The city’s lower-income areas are struggling with increased violence. Longtime community activist Philip Pannell said police already have a hard time getting witnesses to come forward, and having hackers threaten to release information about confidential informants would make it even harder. If the names of confidential informants are released, Pannell said it would put them in real danger.

“Why would someone want to do something like that? They just want to foment chaos.” he said.

Gregg Pemberton, chairman of the D.C. Police Union, said officers are extremely concerned about such private information being in the hands of foreign hackers.

“The fact that data of such a sensitive nature was able to be accessed by hackers says a lot about the quality of service elected officials provide this city. What is ironic is that in an era where police officers are targeted by their leaders for alleged misfeasance, it’s really their leaders that are truly unable to perform to standards,” he said.

The department said in a statement it’s still trying to determine the size and scope of the breach and has urged officers to obtain a free copy of their credit reports. The FBI is assisting with the investigation.

Law enforcement agencies require thorough and intrusive background checks that gather a wealth of information about a person’s history and character. It’s perfect blackmail material for hackers, whether they are criminal gangs or foreign governments. Six years ago Chinese hackers stole millions of background check files of federal government employees from the Office of Personnel Management.

Randy Pargman, who worked for the FBI for 15 years, said police departments need to do some “soul searching” about how they currently protect sensitive data such as background check files. He said many departments don’t have the budget or staffing for sophisticated cybersecurity measures, but could still transfer sensitive files to external hard drives kept offline and used only when needed.

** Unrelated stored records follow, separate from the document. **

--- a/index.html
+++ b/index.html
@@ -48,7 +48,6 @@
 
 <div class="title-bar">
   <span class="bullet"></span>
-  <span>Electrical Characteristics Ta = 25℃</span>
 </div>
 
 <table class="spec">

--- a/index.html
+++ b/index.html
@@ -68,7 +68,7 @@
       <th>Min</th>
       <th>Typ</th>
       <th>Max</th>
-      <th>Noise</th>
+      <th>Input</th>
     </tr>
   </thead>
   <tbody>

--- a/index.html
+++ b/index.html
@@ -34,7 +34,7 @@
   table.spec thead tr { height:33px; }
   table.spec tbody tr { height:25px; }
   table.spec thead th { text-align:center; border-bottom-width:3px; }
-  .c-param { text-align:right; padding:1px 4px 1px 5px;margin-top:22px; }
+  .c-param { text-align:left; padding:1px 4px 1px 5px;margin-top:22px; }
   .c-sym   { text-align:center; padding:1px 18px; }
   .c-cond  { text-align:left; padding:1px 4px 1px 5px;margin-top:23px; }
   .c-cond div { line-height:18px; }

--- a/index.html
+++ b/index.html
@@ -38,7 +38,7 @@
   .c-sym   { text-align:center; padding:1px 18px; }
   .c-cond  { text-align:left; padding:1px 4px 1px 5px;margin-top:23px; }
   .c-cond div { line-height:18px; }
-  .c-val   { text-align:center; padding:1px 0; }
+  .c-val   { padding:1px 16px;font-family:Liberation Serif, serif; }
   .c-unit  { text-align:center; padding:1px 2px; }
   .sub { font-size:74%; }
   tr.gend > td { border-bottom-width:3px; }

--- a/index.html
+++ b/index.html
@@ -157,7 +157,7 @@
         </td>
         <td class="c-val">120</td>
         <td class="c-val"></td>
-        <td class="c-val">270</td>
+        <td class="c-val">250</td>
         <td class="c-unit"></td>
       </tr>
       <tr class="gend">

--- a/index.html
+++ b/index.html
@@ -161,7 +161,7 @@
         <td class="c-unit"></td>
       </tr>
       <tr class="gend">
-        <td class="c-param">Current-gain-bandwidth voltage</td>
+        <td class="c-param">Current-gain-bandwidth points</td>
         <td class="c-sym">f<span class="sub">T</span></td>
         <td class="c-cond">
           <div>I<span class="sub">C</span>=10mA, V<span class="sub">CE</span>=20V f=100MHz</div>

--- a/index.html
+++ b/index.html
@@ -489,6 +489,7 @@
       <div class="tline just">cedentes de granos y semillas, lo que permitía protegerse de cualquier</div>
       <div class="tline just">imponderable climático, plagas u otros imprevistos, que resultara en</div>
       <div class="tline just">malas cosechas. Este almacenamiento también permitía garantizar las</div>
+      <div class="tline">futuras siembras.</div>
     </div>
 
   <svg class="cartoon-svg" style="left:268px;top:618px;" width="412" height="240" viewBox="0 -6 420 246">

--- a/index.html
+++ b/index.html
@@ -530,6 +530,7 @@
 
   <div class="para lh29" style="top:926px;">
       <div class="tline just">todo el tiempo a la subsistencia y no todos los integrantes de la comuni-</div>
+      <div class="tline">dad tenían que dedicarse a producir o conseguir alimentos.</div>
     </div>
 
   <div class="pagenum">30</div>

“Every police department needs to think about their threat model and that they will probably be a target at some point,” said Pargman, vice president of threat hunting and counterintelligence at the private firm Binary Defense.

Back in Roxana, the police chief said he didn’t have to pay the hackers because the files were backed up and the department bought new computer equipment for roughly the same amount as the ransom demand. Cunningham reported the hackers to the FBI, but as far as he’s heard they were never caught. The whole experience, Cunningham said, was a real eye-opener.

“It’s amazing how much opportunity is out there for these computer crimes,” he said.